### Exercise instructions:
Produce word for word the lines of the data below running from the one that has "(281, 354) none -> [310,278,346,293] Dapr" to the one that has "[700,708,756,721] time - ->", inclusive, and no others.

### Dataset extract:
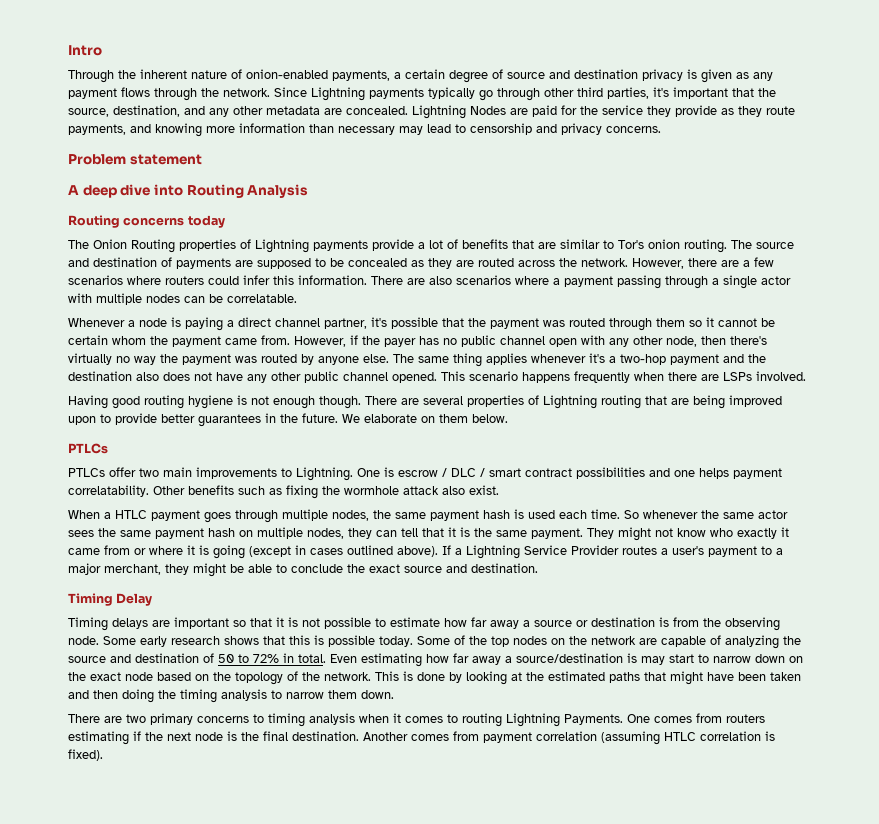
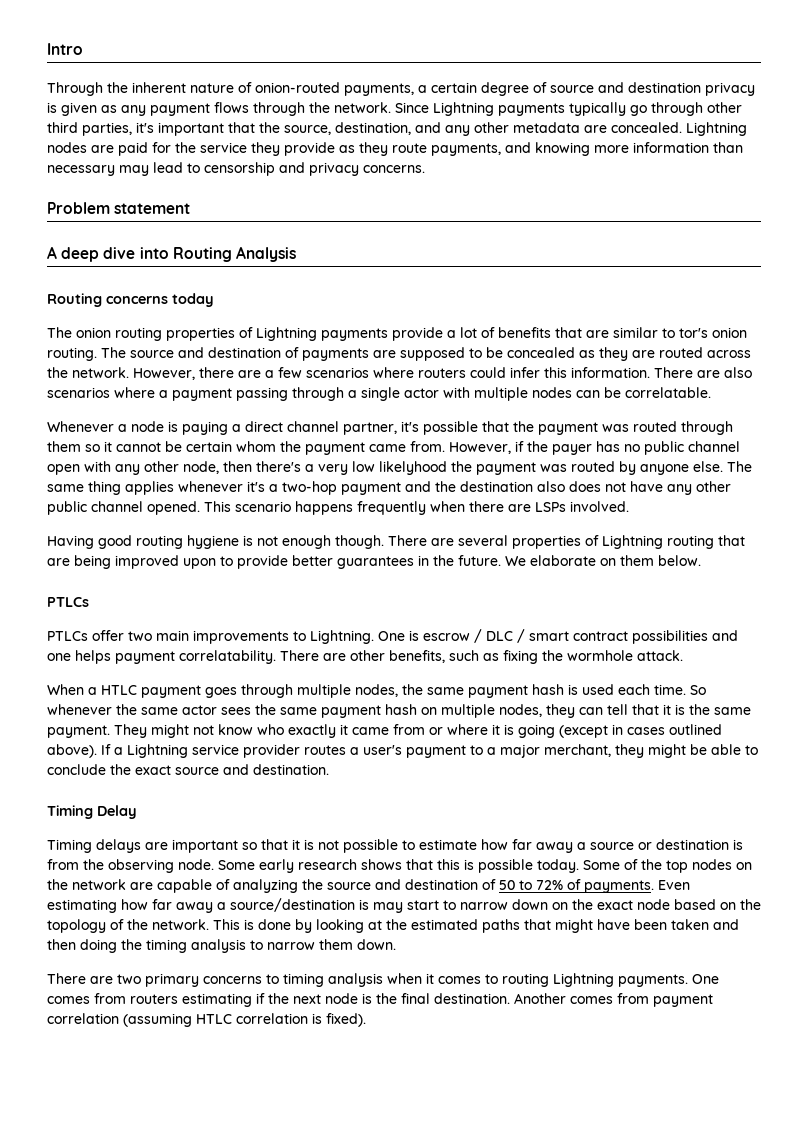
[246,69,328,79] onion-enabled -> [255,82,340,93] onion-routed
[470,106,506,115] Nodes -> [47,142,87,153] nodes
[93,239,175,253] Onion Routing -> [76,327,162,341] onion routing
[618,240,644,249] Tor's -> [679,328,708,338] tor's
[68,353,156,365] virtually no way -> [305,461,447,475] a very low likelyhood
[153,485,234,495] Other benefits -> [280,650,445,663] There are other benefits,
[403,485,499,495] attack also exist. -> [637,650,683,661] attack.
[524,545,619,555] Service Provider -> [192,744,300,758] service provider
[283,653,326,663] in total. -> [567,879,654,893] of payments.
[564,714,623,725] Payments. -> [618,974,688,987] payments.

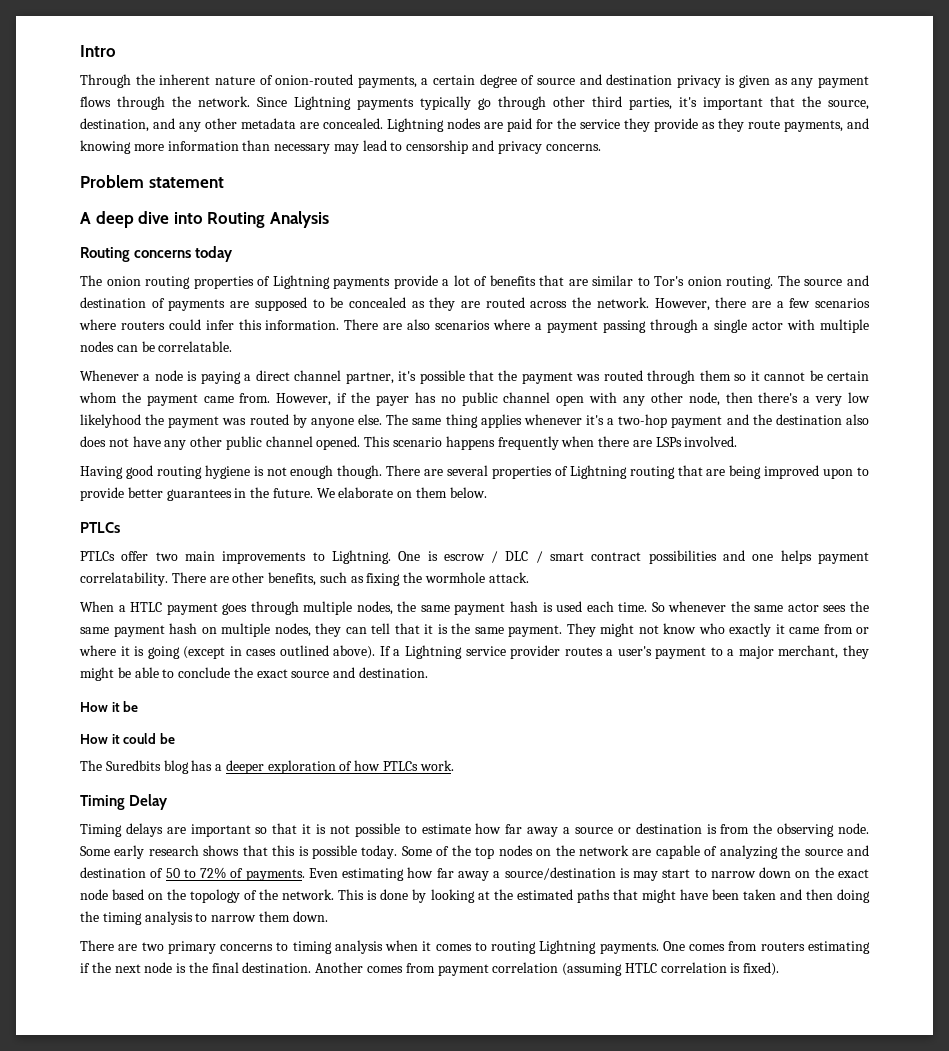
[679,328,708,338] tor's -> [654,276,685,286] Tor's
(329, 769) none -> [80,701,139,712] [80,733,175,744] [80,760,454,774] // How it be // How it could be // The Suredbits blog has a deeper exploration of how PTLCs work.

---

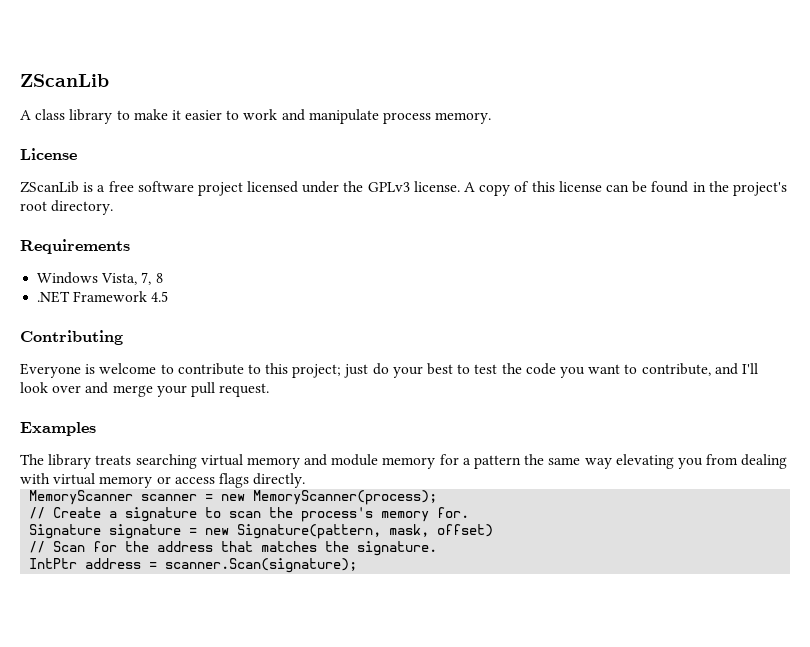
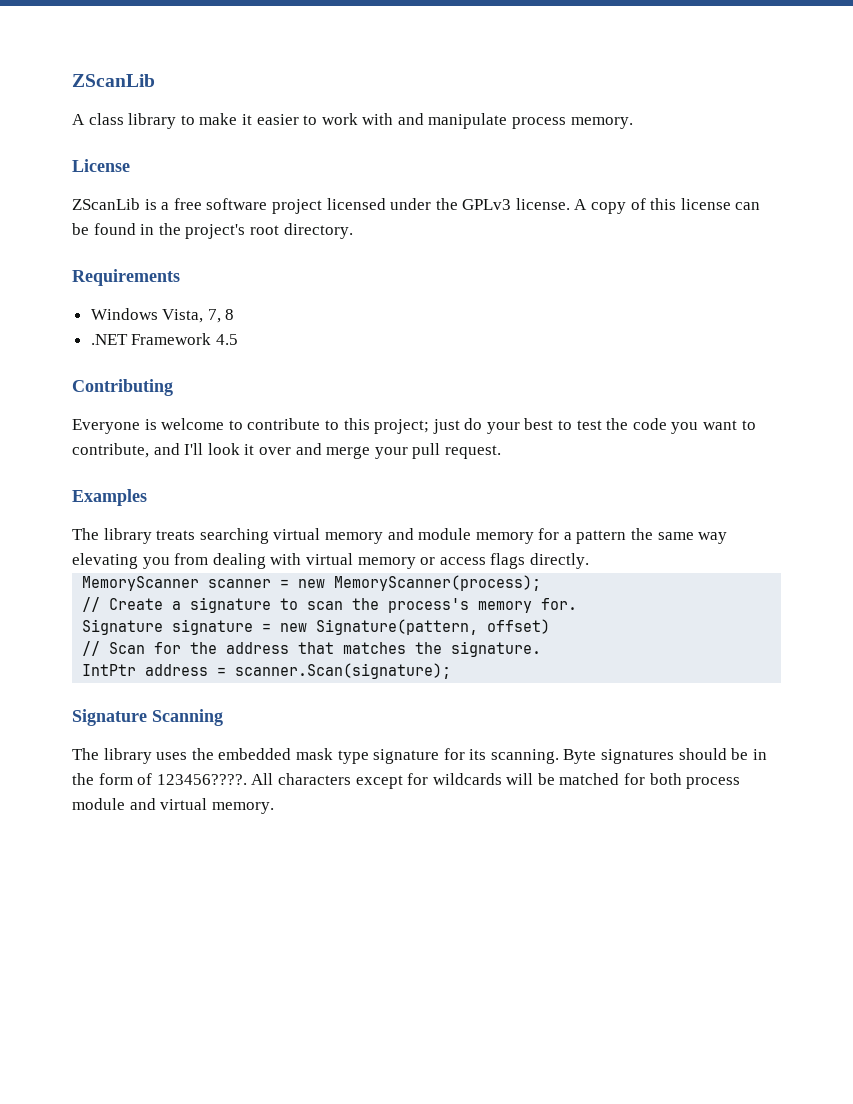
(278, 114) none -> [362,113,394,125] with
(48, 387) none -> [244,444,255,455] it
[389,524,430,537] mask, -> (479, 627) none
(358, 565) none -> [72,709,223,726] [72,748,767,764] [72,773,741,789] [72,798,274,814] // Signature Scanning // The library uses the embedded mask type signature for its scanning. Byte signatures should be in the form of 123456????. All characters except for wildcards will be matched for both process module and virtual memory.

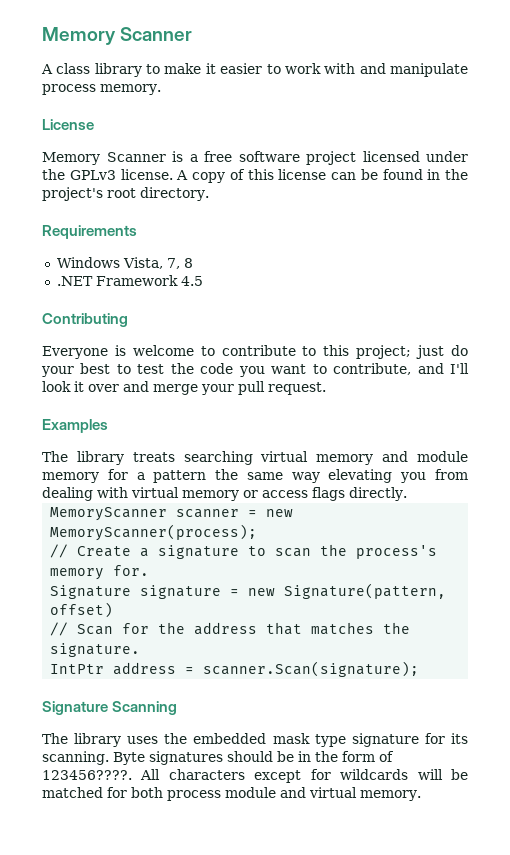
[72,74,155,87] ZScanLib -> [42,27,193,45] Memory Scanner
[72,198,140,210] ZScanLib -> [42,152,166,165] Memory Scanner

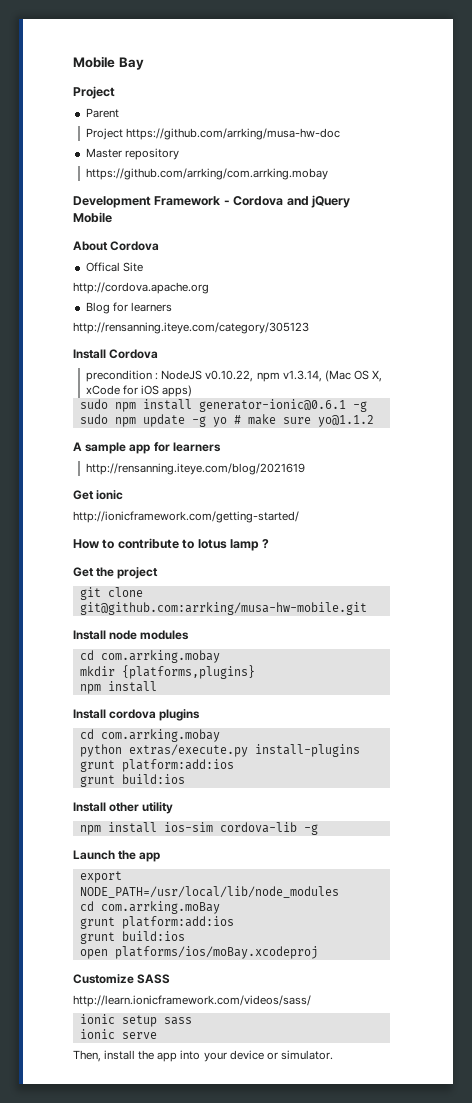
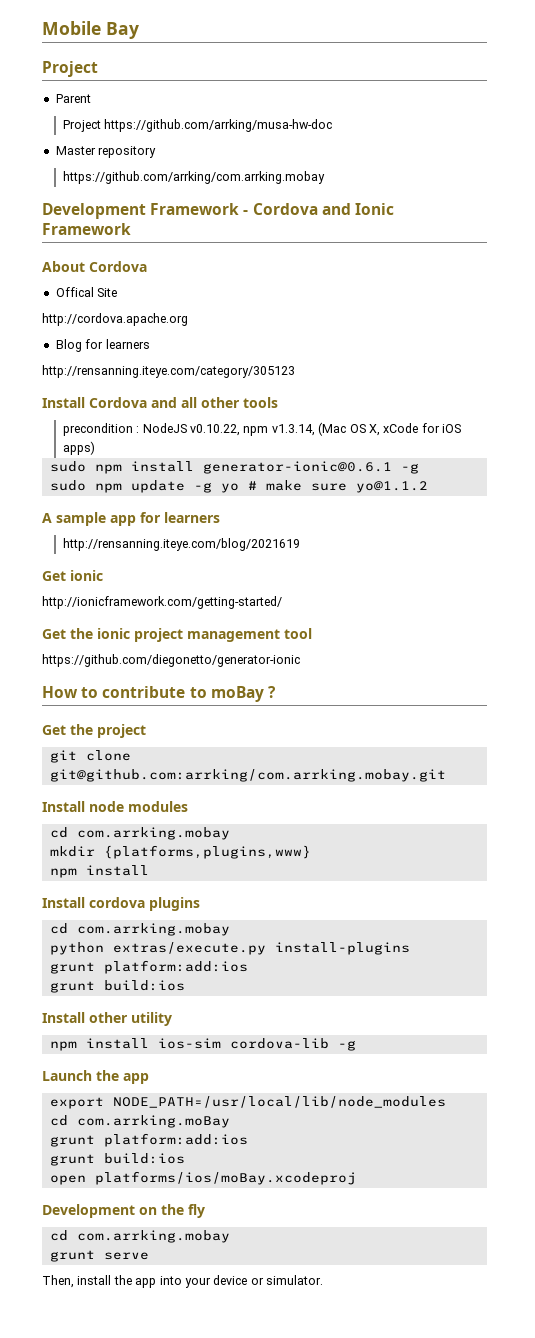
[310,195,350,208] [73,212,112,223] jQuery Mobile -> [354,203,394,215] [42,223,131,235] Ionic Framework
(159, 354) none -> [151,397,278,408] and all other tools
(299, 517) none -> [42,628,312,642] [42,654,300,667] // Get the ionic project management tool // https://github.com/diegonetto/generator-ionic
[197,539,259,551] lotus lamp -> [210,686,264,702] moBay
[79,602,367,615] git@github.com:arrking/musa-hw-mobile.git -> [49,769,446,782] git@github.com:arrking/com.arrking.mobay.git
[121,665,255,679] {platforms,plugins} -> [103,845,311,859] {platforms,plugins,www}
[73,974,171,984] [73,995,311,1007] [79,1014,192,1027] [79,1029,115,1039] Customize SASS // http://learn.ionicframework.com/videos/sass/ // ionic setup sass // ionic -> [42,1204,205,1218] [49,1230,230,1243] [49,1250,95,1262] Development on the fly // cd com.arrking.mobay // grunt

* * *

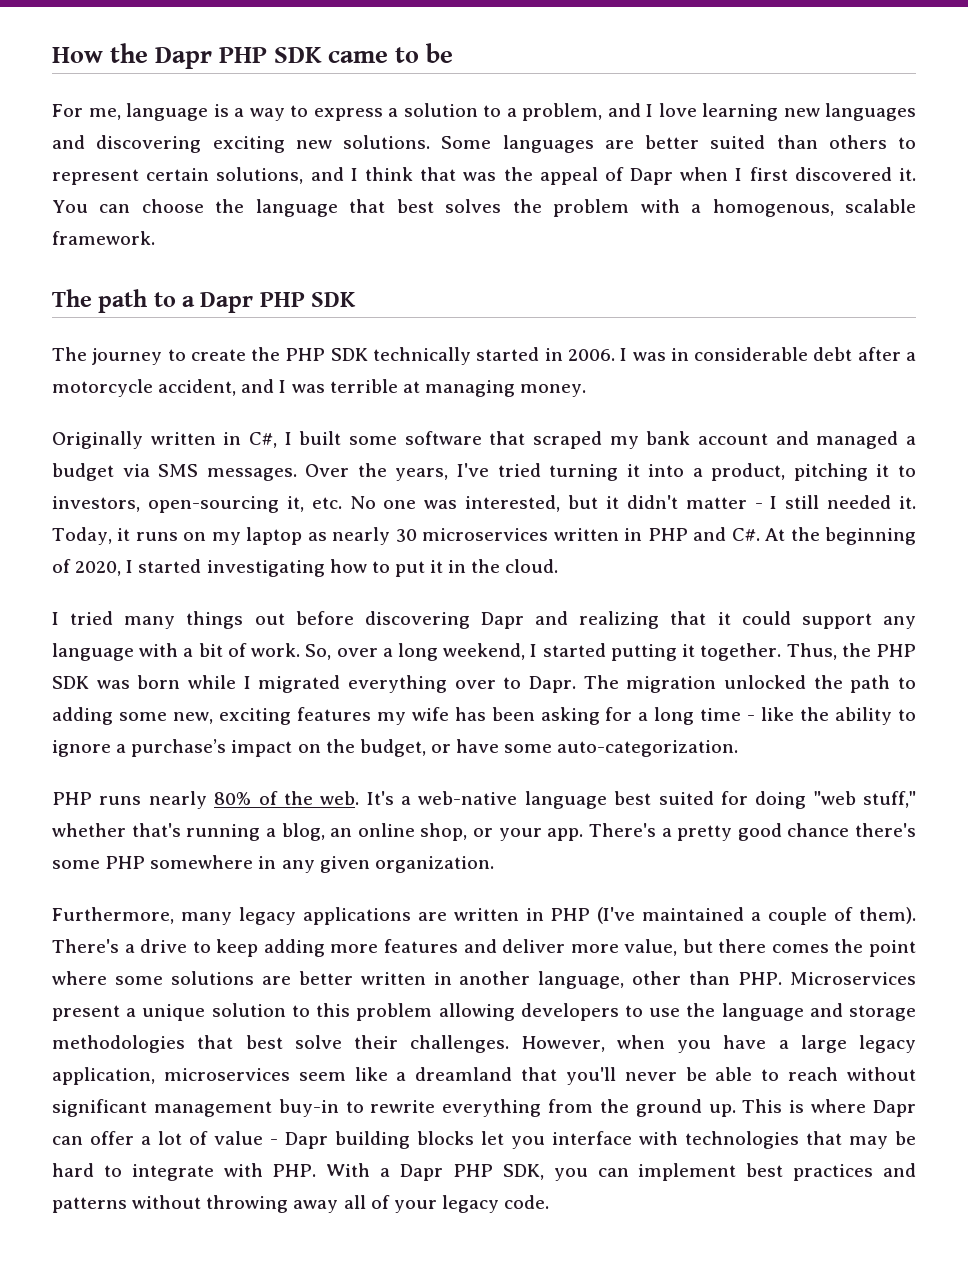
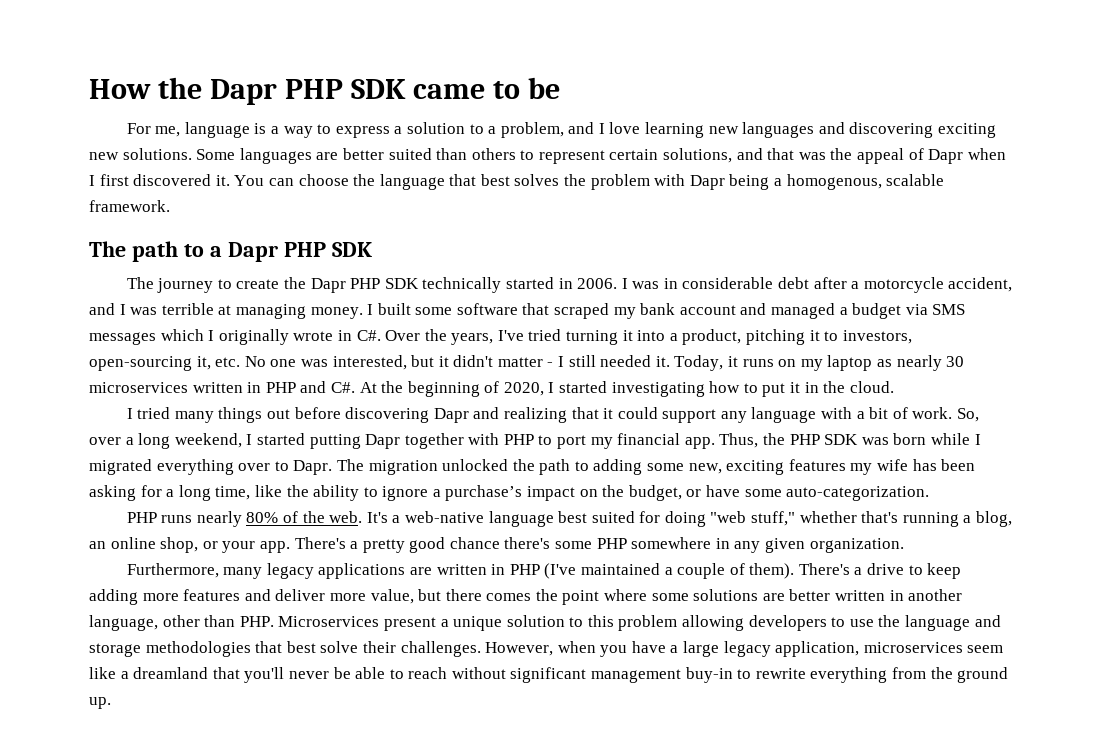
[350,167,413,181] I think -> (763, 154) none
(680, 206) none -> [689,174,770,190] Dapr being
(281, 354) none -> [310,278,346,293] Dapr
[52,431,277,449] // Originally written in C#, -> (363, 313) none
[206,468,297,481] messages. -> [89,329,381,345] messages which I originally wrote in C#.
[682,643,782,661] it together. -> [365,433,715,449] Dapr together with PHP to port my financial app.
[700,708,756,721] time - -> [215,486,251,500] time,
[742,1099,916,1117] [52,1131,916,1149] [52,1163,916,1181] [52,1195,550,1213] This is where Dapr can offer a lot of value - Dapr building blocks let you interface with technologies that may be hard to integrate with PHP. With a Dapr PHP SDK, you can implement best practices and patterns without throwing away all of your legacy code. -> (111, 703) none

### Response to this task:
(281, 354) none -> [310,278,346,293] Dapr
[52,431,277,449] // Originally written in C#, -> (363, 313) none
[206,468,297,481] messages. -> [89,329,381,345] messages which I originally wrote in C#.
[682,643,782,661] it together. -> [365,433,715,449] Dapr together with PHP to port my financial app.
[700,708,756,721] time - -> [215,486,251,500] time,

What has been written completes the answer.